The two men set out on a week-long hunting trip, and when Madec sees a movement off in the distance through the barrel of his .358 Magnum rifle and shoots, he tells Ben he saw the antlers of the bighorn before he made the shot. They go towards the sheep to collect it and bring it home, only to discover that it was no sheep Madec shot: it was an old prospector, shot dead straight through the chest by Madec’s rifle.
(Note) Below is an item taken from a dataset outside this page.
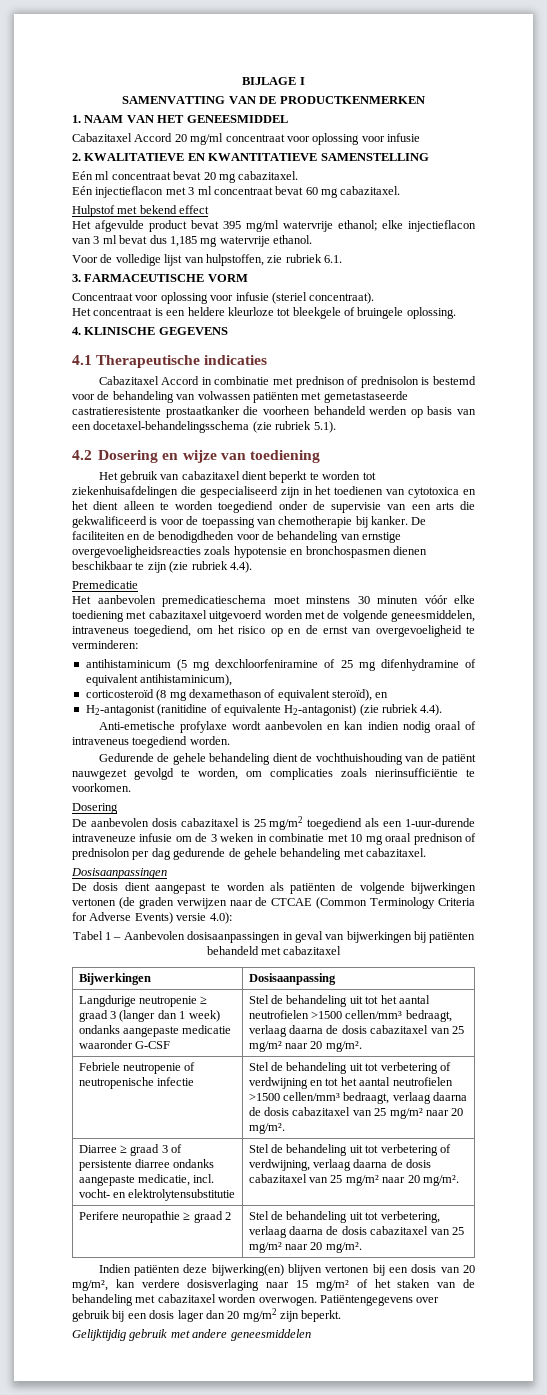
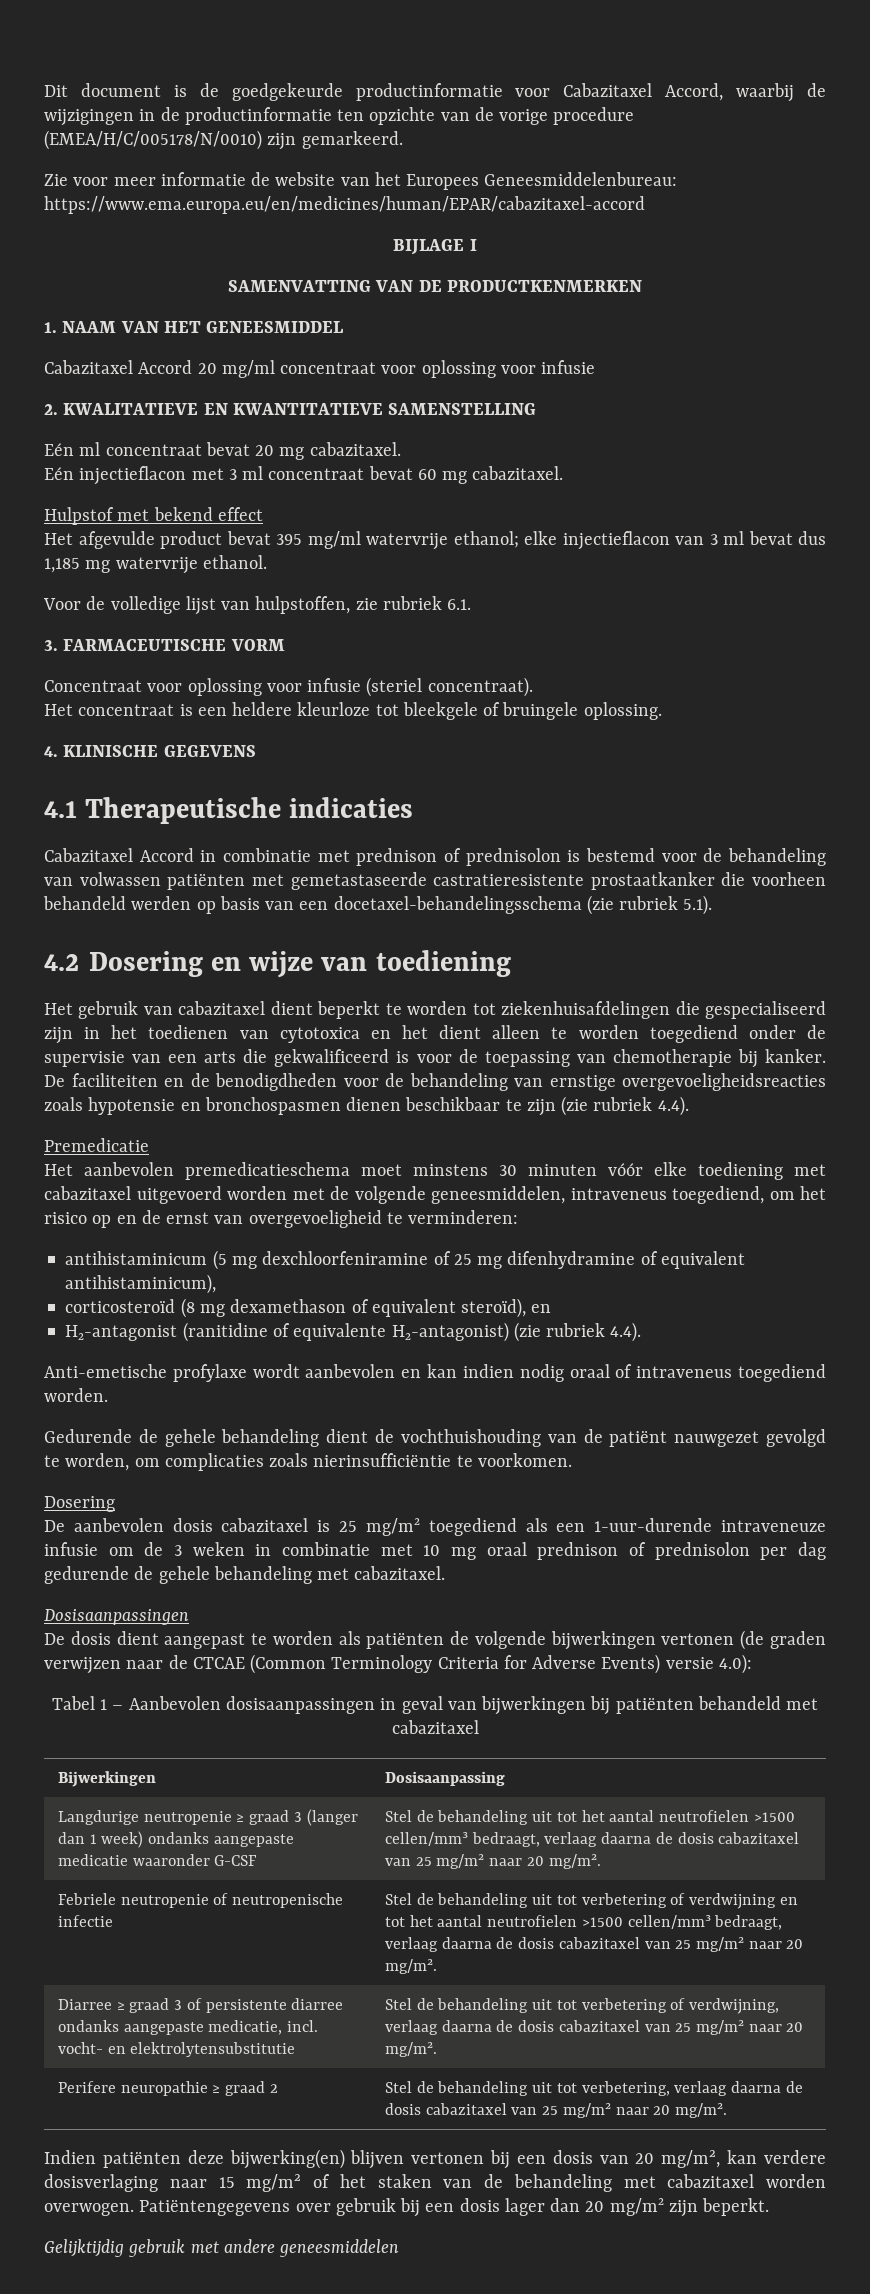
+ Dit document is de goedgekeurde productinformatie voor Cabazitaxel Accord, waarbij de wijzigingen in de productinformatie ten opzichte van de vorige procedure (EMEA/H/C/005178/N/0010) zijn gemarkeerd.
+ Zie voor meer informatie de website van het Europees Geneesmiddelenbureau: https://www.ema.europa.eu/en/medicines/human/EPAR/cabazitaxel-accord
Ben says he knows it was an accident and that the authorities will understand, but Madec doesn’t want to take any chances with the law and tries to work out a deal with Ben: he’ll pay for the rest of his schooling if they just bury the body and tell no one about the accident. But Ben refuses and insists on doing what is right. As he turns towards the Jeep to get a blanket to bundle the body in, Madec takes Ben’s Hornet rifle away from him. Then, with both guns in hand, Madec gives Ben two choices: he can shoot him dead now, or Ben can take all his clothes and his shoes off and try to make it out of the desert with no food or water. Either way, Madec knows Ben will die, but if Ben takes the second choice, Madec will get the sadistic pleasure of spending the next few days hunting Ben through the desert, making sure he has no chance of making it out alive.

Ben’s survival instincts set in and he takes choice number two. He flees from Madec with nothing but his undershorts to protect him from the scorching sun. Over the next few days, Madec follows Ben as he tries desperately to escape him and find water to survive the trek across the desert. But nothing seems to go Ben’s way — any time he gets too close to anything that could help him, Madec drives him away from it with a spray of bullets aimed near his feet. What follows is a thrilling survival tale as Ben desperately attempts to save himself while dehydration and the sun and rocky desert strip his body apart — all while Madec watches him dying a slow, painful death.

This book was absolutely riveting and suspenseful — there is not much dialog, but full of raw and often-cringing description of Ben’s painful fight to survive his mad hunter and the elements that seem to work against him every step of the way. An adventure about one boy’s sheer courage and determination to survive even against a sadistic and calculating man bent on destroying him to save his own reputation. A fantastic, quick read.